Records from a data collection:
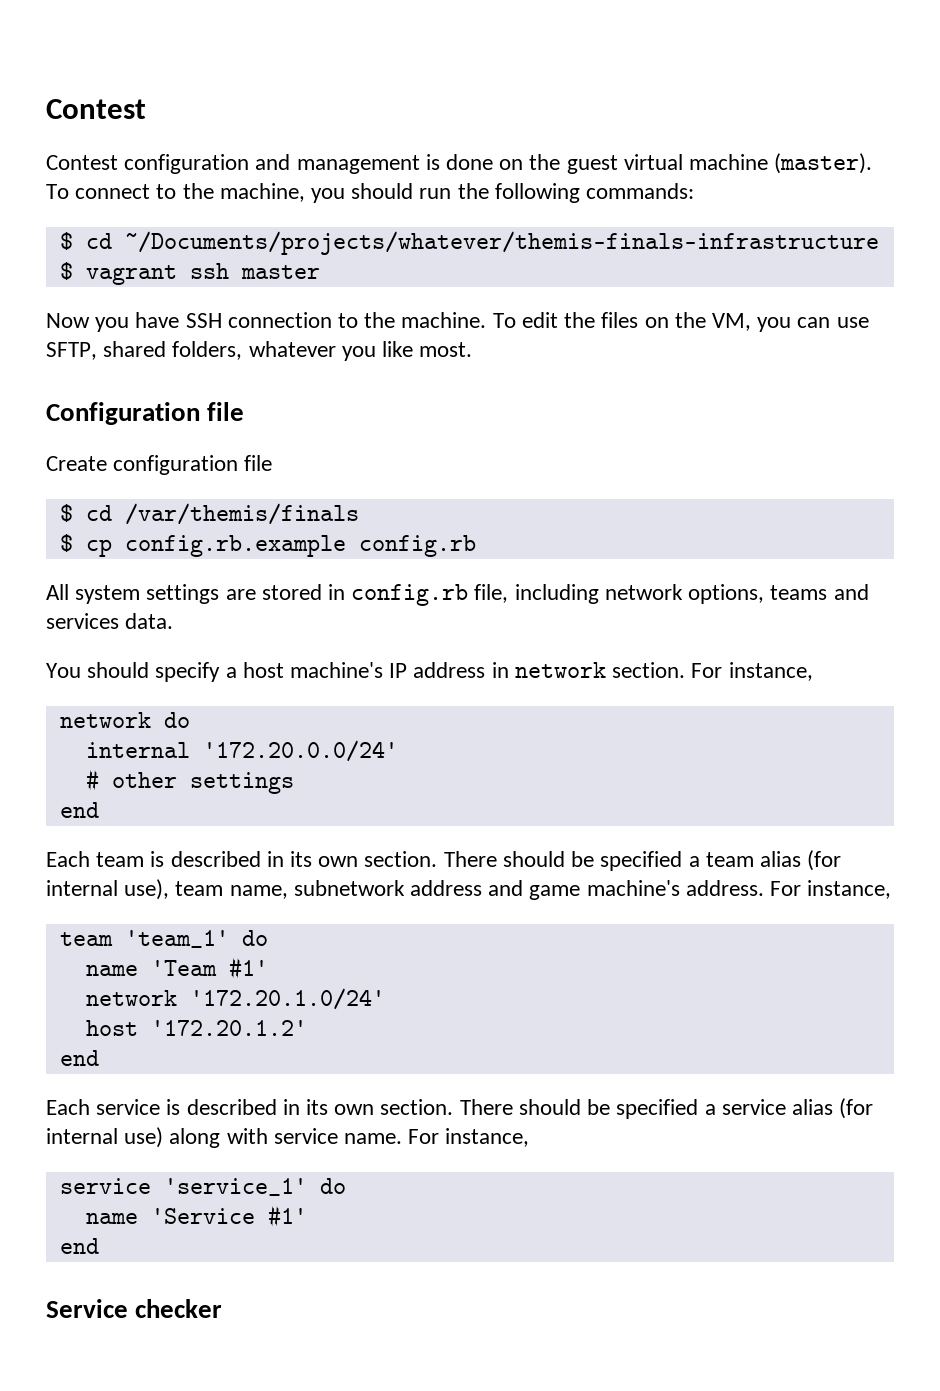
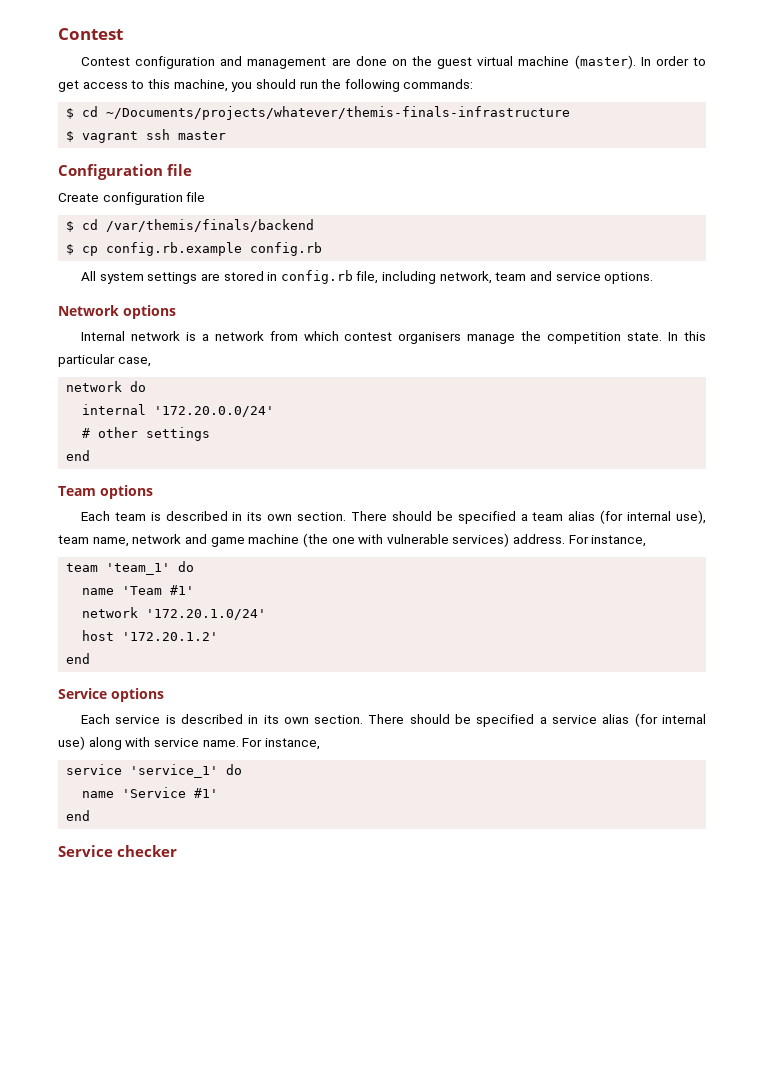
[425,154,440,170] is -> [331,58,351,66] are
[46,183,214,199] To connect to the -> [640,56,707,66] [58,79,170,92] In order to get access to this
[46,312,869,332] [46,341,473,361] // Now you have SSH connection to the machine. To edit the files on the VM, you can use SFTP, shared folders, whatever you like most. -> (227, 135) none
[124,503,359,525] /var/themis/finals -> [106,219,315,232] /var/themis/finals/backend
[604,584,869,604] [46,613,174,629] [46,662,813,682] network options, teams and services data. // You should specify a host machine's IP address in network section. For instance, -> [439,271,654,284] [58,305,176,319] [80,331,706,344] [58,354,151,367] network, team and service options. // Network options // Internal network is a network from which contest organisers manage the competition state. In this particular case,
(99, 810) none -> [58,485,153,499] // Team options
[293,880,680,900] subnetwork address and game machine's -> [132,533,510,547] network and game machine (the one with vulnerable services)
(99, 1058) none -> [58,688,164,702] // Service options

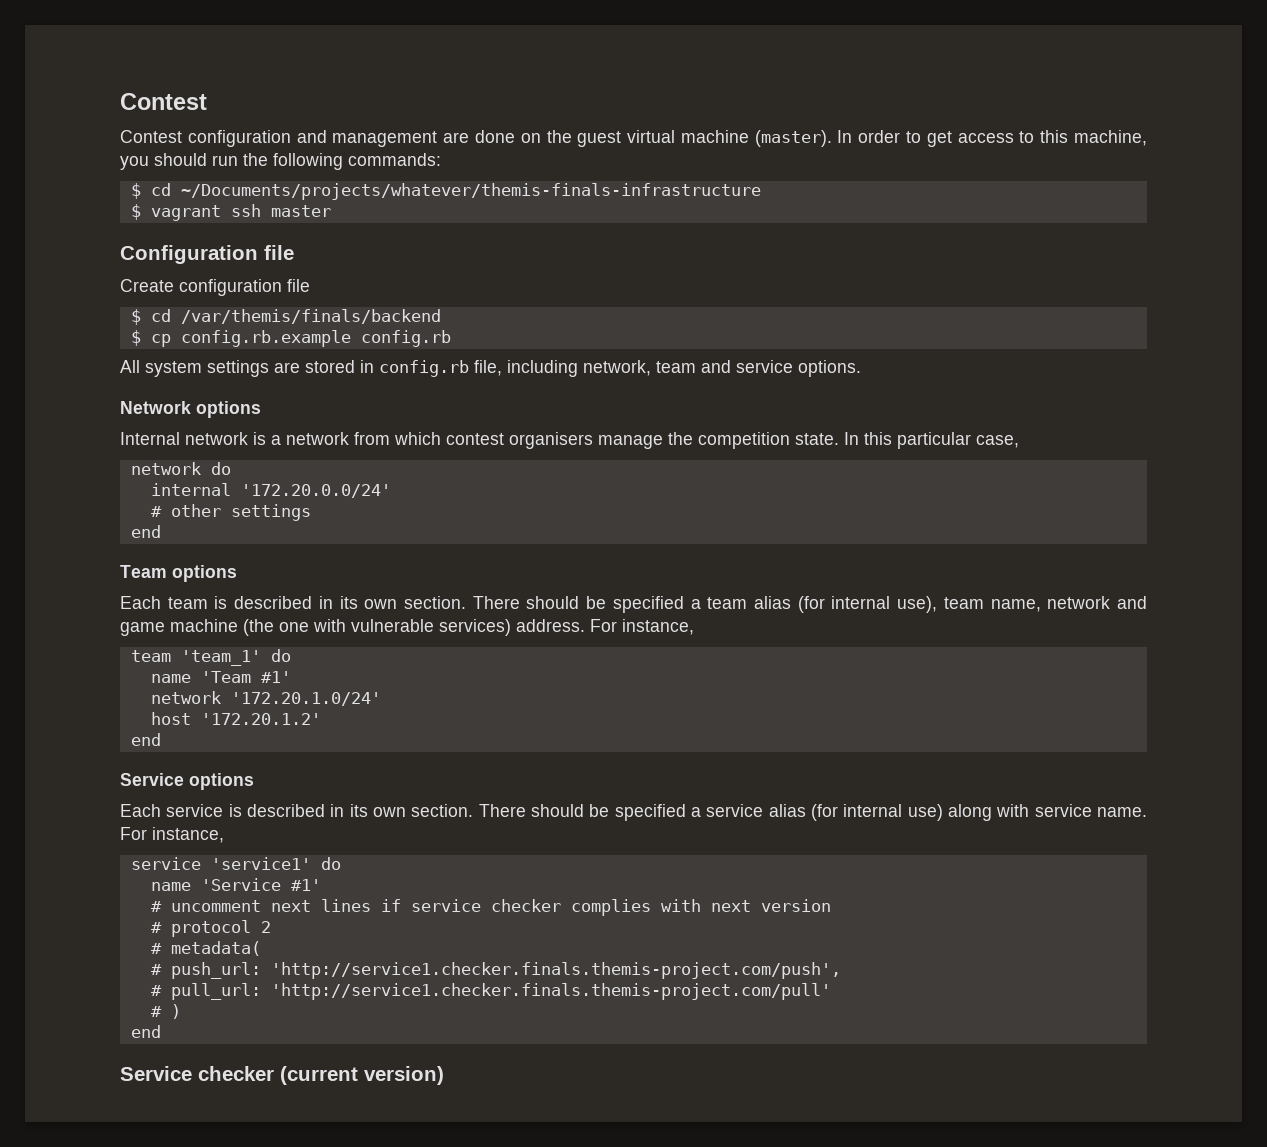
[130,764,219,778] 'service_1' -> [210,857,311,870] 'service1'
(219, 793) none -> [150,899,831,916] [150,920,271,937] [150,941,261,956] [150,962,841,979] [150,983,831,1000] [150,1004,181,1019] // # uncomment next lines if service checker complies with next version // # protocol 2 // # metadata( // # push_url: 'http://service1.checker.finals.themis-project.com/push', // # pull_url: 'http://service1.checker.finals.themis-project.com/pull' // # )
(178, 851) none -> [280,1066,444,1085] (current version)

» Your task:
From the entries above, restate word for word the lines from the line containing "[604,584,869,604] [46,613,174,629] [46,662,813,682]" to the line containing "[293,880,680,900] subnetwork address", both ends included, and nothing more.

» Output for this exercise:
[604,584,869,604] [46,613,174,629] [46,662,813,682] network options, teams and services data. // You should specify a host machine's IP address in network section. For instance, -> [439,271,654,284] [58,305,176,319] [80,331,706,344] [58,354,151,367] network, team and service options. // Network options // Internal network is a network from which contest organisers manage the competition state. In this particular case,
(99, 810) none -> [58,485,153,499] // Team options
[293,880,680,900] subnetwork address and game machine's -> [132,533,510,547] network and game machine (the one with vulnerable services)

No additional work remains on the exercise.